## TASK TO COMPLETE
Go through the data and copy each line that holds "weight".

## Web document revisions
★ ★ ★ ★ ★ ★ ★

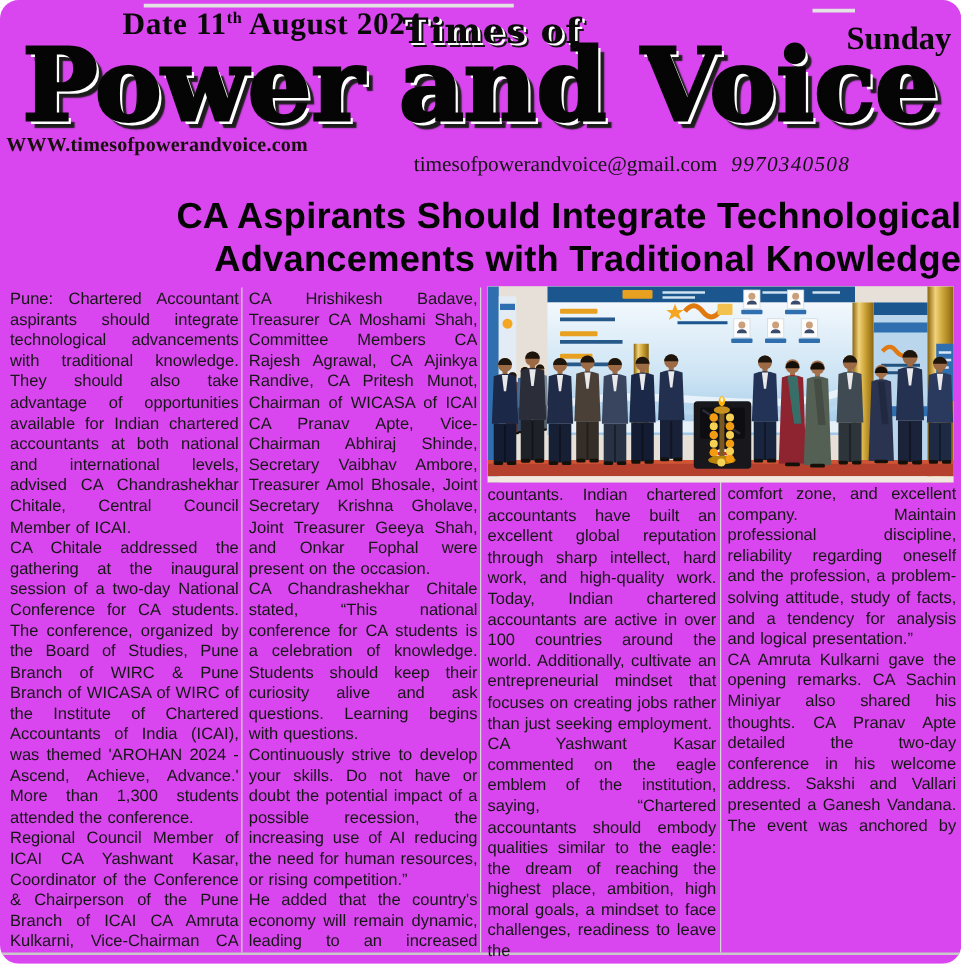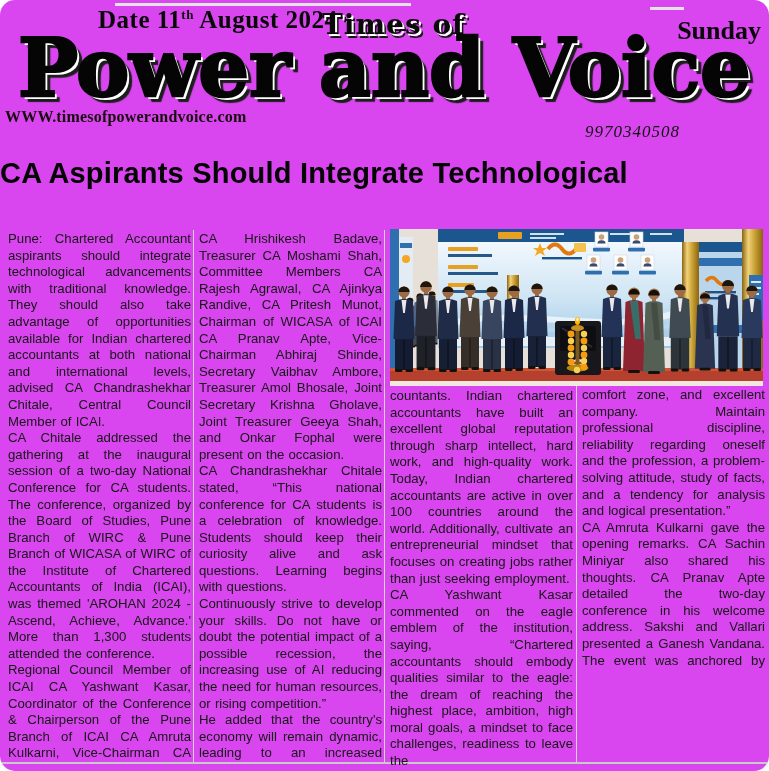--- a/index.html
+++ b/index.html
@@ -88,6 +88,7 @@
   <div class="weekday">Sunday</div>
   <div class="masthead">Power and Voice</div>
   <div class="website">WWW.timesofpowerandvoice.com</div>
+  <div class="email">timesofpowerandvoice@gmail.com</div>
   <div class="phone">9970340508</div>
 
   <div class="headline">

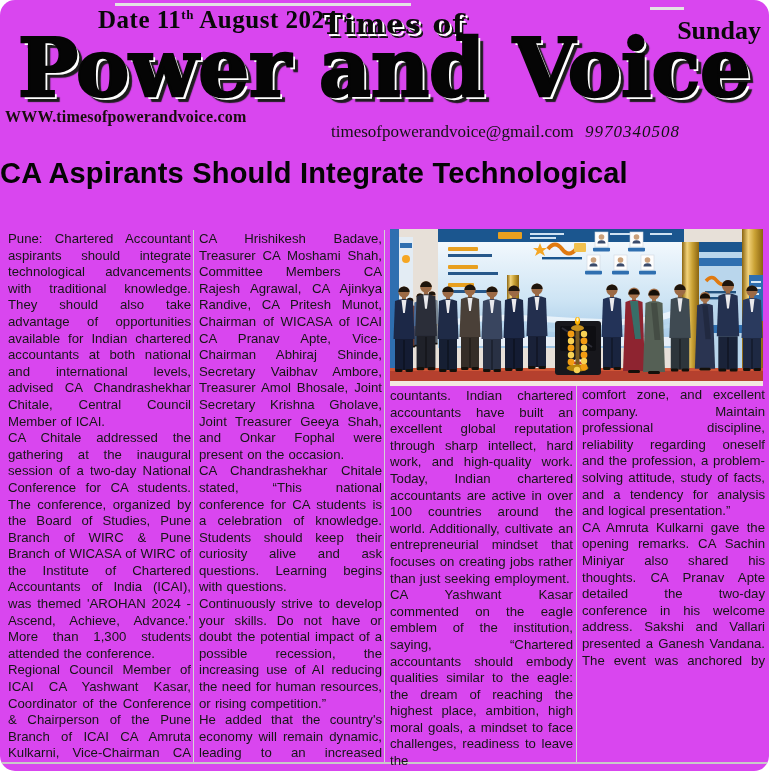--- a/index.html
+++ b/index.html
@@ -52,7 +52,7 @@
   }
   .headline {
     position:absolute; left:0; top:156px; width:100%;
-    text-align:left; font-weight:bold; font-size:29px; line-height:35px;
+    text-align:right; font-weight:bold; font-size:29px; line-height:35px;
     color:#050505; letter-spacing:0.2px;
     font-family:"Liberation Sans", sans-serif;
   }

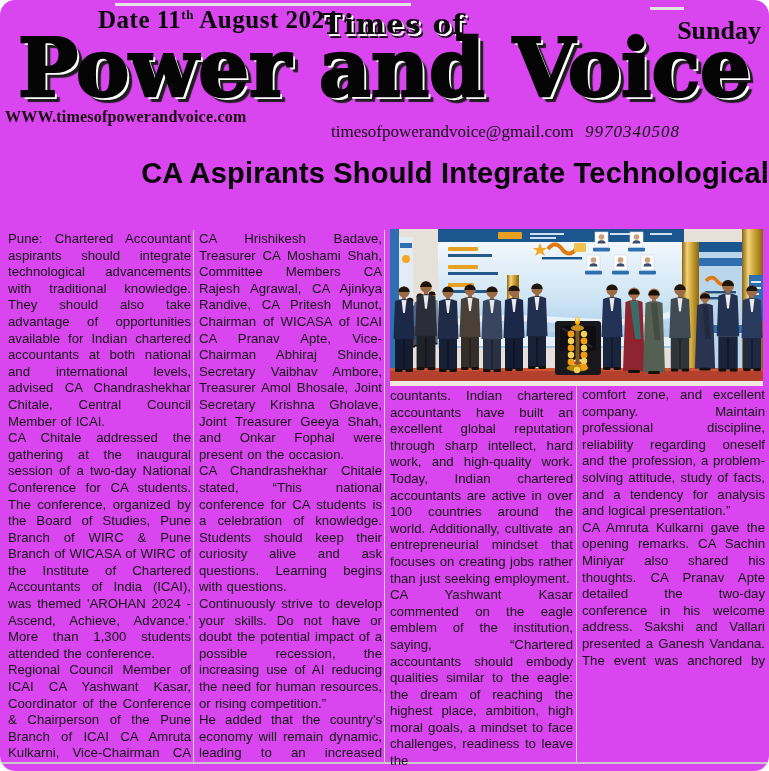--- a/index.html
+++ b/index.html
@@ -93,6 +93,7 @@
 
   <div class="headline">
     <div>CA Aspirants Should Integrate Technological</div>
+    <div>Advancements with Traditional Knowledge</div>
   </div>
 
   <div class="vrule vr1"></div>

★ ★ ★ ★ ★ ★ ★

## OUTPUT FOR THIS TASK
-    text-align:left; font-weight:bold; font-size:29px; line-height:35px;
+    text-align:right; font-weight:bold; font-size:29px; line-height:35px;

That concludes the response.